Likewise, our technologies have encouraged more confusion, prompted by daily reminders on our mobiles alerting us to every holiday and special moment that we’ve had. Everybody’s at it, sharing snapshots while trapped in this weird cycle of nostalgia. When the past is so overwhelmingly in our present, it’s no wonder we’re losing touch with time.Â
Hence, when we think of normal life resuming, it’s tempting to fabulate a lifestyle in which we imagine ourselves much younger then we are. We think of a future where children are mercifully attended to by others, responsibilities are vanished and everyone leads independent, unencumbered lives. Escaping quarantine will thrust a new reality on us. The lockdown time machine will bump us back to earth. I spoke to an older friend recently who was slowly realising that she wouldn’t be diving headlong back into social inebriation because she’d forgotten that most of her friends were now so elderly that many of them couldn’t leave the house.

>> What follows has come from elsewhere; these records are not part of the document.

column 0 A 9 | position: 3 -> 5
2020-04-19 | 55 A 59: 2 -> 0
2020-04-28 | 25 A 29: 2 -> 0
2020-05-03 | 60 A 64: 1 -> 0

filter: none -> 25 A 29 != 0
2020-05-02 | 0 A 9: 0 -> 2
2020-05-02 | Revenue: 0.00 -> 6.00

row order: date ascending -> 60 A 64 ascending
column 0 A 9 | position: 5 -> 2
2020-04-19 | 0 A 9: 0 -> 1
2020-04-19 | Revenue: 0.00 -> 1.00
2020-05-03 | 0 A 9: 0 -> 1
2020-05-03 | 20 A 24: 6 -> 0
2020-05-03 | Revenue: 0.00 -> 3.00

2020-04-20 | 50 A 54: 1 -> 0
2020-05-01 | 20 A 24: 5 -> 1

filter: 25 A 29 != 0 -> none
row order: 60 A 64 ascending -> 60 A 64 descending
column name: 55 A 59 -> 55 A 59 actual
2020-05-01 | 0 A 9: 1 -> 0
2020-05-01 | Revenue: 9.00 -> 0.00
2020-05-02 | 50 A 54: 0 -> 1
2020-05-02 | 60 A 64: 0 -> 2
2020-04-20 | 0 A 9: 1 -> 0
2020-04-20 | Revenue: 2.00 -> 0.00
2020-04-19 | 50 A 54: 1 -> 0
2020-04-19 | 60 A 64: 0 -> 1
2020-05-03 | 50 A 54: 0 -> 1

For this month of magical thinking, however, it’s fun to imagine an idealised version of how we plan to live. The anticipation has always been the best part of an outing, and it’s understandable that after so many months of nothing we’re convinced we’ll relish every moment of the day. I just hope normal isn’t a dreadful anticlimax.

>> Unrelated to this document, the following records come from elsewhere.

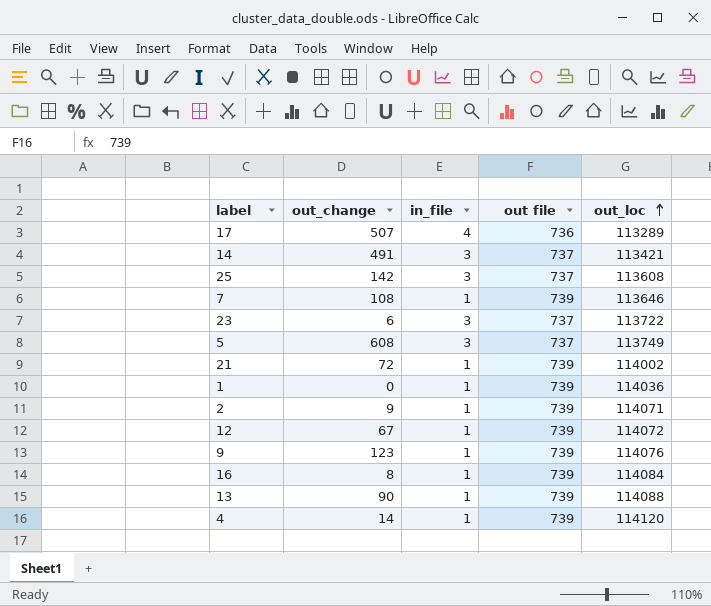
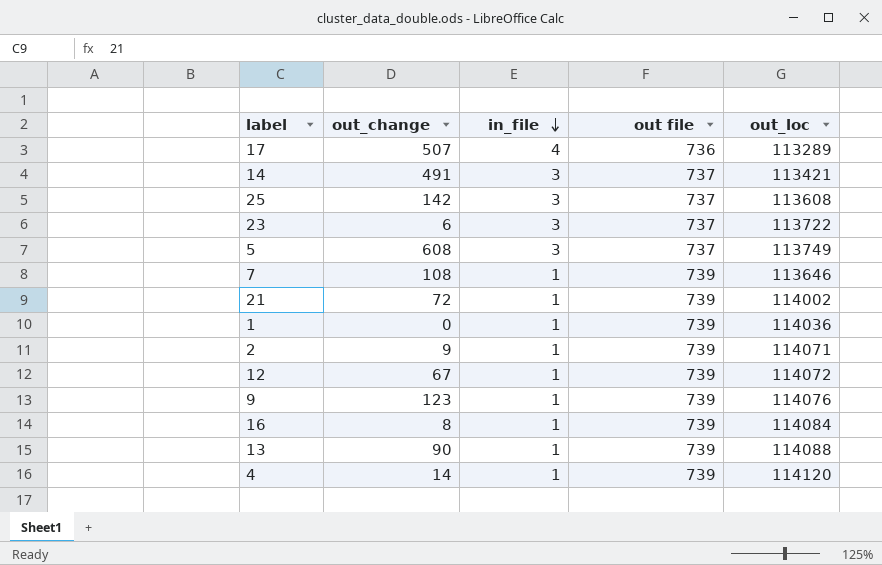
row order: out_loc ascending -> in_file descending

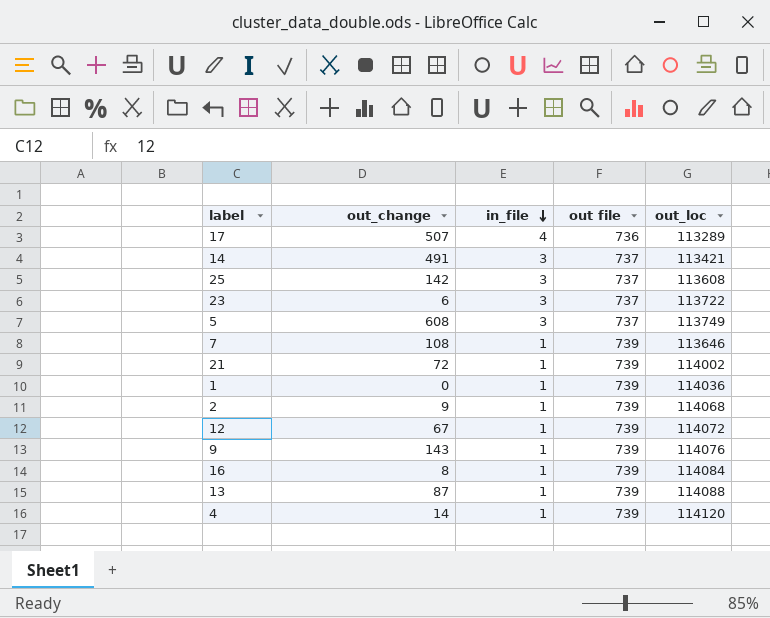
2 | out_loc: 114071 -> 114068
9 | out_change: 123 -> 143
13 | out_change: 90 -> 87

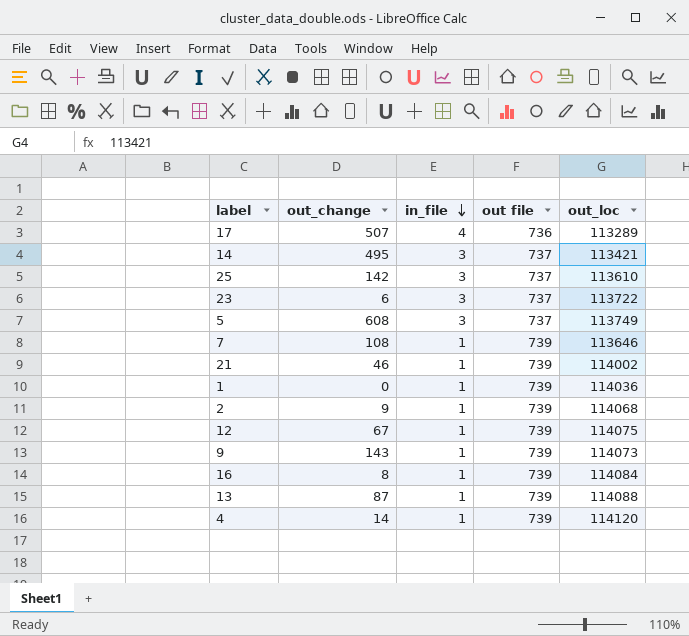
14 | out_change: 491 -> 495
25 | out_loc: 113608 -> 113610
21 | out_change: 72 -> 46
12 | out_loc: 114072 -> 114075
9 | out_loc: 114076 -> 114073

Whatever else, we’re going to have to negotiate an awkward phase of social re-entry. While we might imagine nights of sparkling conversation, we should probably bone up on our small talk before going full Algonquin Round Table. Having exhausted the topics of gardening, post-lockdown haircuts and Line of Duty, we might discover that the banter struggles to ignite. As for me, you’re still likely to find me on the sofa, watching Netflix. Just like I did before.